Many times mining, oil and gas exploration, construction, and other activities take place in remote areas of the world. In these cases it is necessary to provide both potable water and treatment of sanitary wastes for the facility. In addition, many of these activities take place in temporary fashion as the sites will either be developed or abandoned at a future date.
Therefore, it is often necessary to provide treatment systems which will be able to produce and/or process the necessary volumes of water for the “crew“ manning the site, but to also do so with packaged equipment which is easy to transport and set up at the site. Most often this type of treatment is skid-mounted or built within a standard container for easy shipping and installation.
Possible water sources for these sites typically consist of rivers, streams, or lakes. These sources may have high suspended solids levels and may also be contaminated with microbiological organisms.
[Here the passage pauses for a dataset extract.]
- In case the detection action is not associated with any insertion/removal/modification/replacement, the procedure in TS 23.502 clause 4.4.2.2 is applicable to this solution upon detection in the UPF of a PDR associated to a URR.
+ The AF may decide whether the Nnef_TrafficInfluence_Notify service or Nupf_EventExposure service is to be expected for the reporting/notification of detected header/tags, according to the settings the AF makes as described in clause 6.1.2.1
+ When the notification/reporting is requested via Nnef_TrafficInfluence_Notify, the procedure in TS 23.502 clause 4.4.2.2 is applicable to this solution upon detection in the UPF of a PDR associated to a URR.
In addition, there may also be seasonal changes in the water quality, i.e., higher suspended solids in the springtime due to rain runoff.
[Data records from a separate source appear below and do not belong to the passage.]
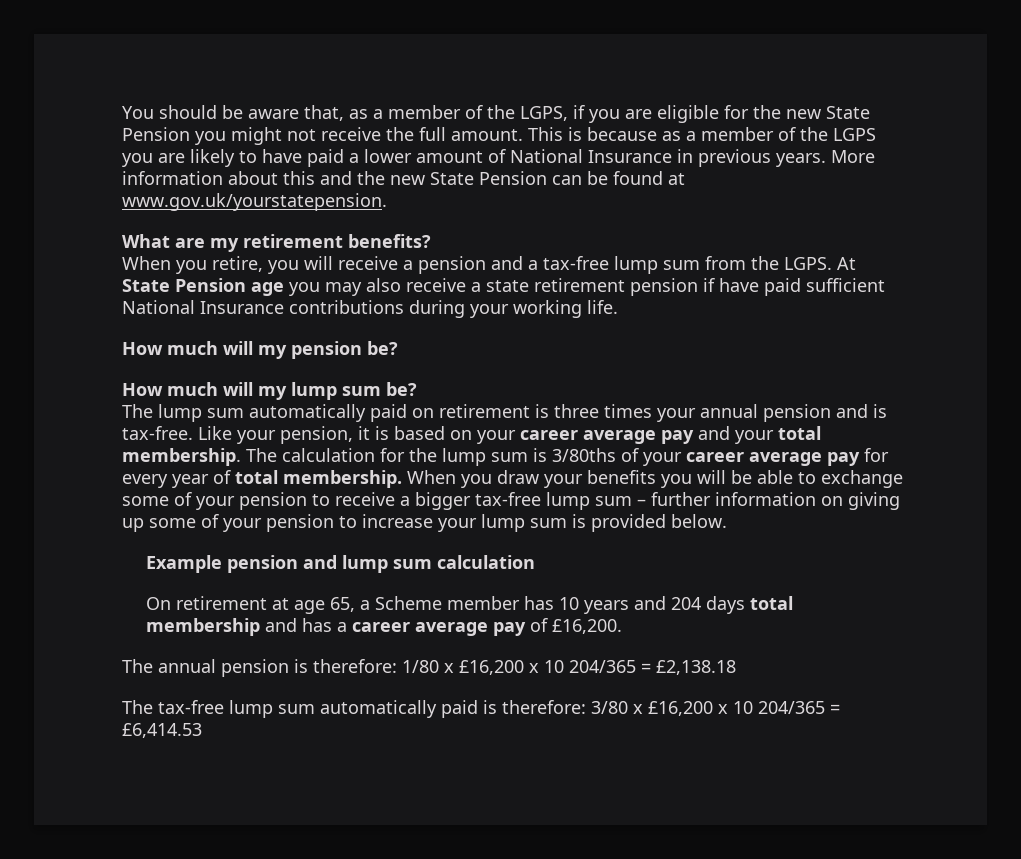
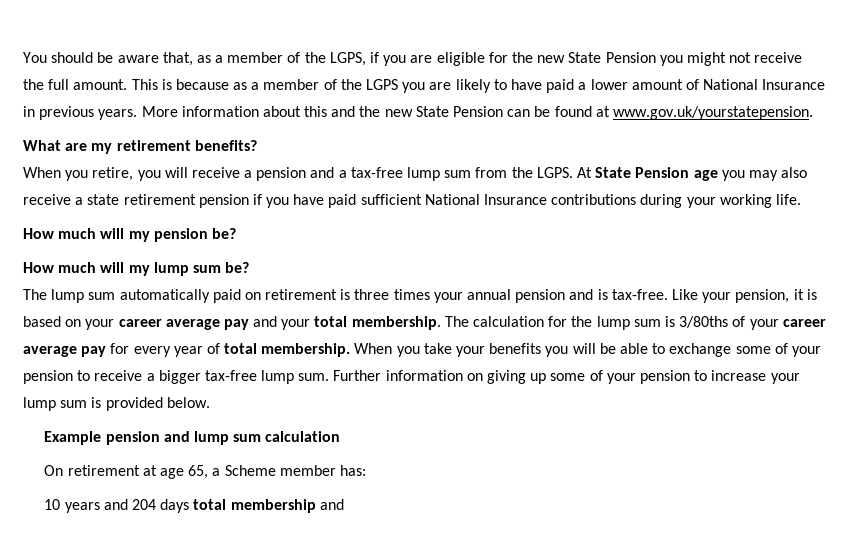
- At State Pension age you may also receive a state retirement pension if have paid sufficient National Insurance contributions during your working life.
+ At State Pension age you may also receive a state retirement pension if you have paid sufficient National Insurance contributions during your working life.
- When you draw your benefits you will be able to exchange some of your pension to receive a bigger tax-free lump sum – further information on giving up some of your pension to increase your lump sum is provided below.
+ When you take your benefits you will be able to exchange some of your pension to receive a bigger tax-free lump sum. Further information on giving up some of your pension to increase your lump sum is provided below.
- On retirement at age 65, a Scheme member has 10 years and 204 days total membership and has a career average pay of £16,200.
- The annual pension is therefore: 1/80 x £16,200 x 10 204/365 = £2,138.18
- The tax-free lump sum automatically paid is therefore: 3/80 x £16,200 x 10 204/365 = £6,414.53
+ On retirement at age 65, a Scheme member has:
+ 10 years and 204 days total membership and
An effective way to deal with these sources of raw water is a packaged treatment plant consisting of a coarse up-flow clarification followed by a plate-type separator and finally a multimedia filter. The WesTech Trident® system has proven itself in thousands of applications to be able to handle high and varying solids while producing a stable high-quality effluent. Effluent from the system is often of sufficient quality to be used for various process water applications at the site.
In order to make the water potable (safe for drinking), one of the most efficient and effective ways is to treat it through ultrafiltration membranes, like those in the WesTech AltaPac®. These membranes have sufficiently small pore sizes to remove 99.99% of all microbes including Giardia cysts and Cryptosporidium. After treatment with ultrafiltration the water is typically treated with either chlorine or ultraviolet light to ensure it is safe.
The other half of the equation at these sites is to treat the sanitary waste generated. As with most “municipal” systems, these waste streams peak in both volume and contaminant levels at certain times of the day, in this case typically at shift change. A system which can handle these spikes in quantity and quality is therefore required. The system also needs to operate with little operator attention. Since power is normally at a premium on these remote sites, a system with low horsepower requirements is extremely desirable.
The STM-Aerotor™ meets all these requirements. It has the lowest ratio of horsepower per pound of dissolved oxygen of any commercial biological treatment. It uses conventional mixed liquor activated sludge technology in addition to fixed film biological growth to provide the maximum biological treatment in the minimum footprint. As with conventional activated sludge treatment, the STM-Aerotor™ employs a downstream clarifier to settle the biological solids.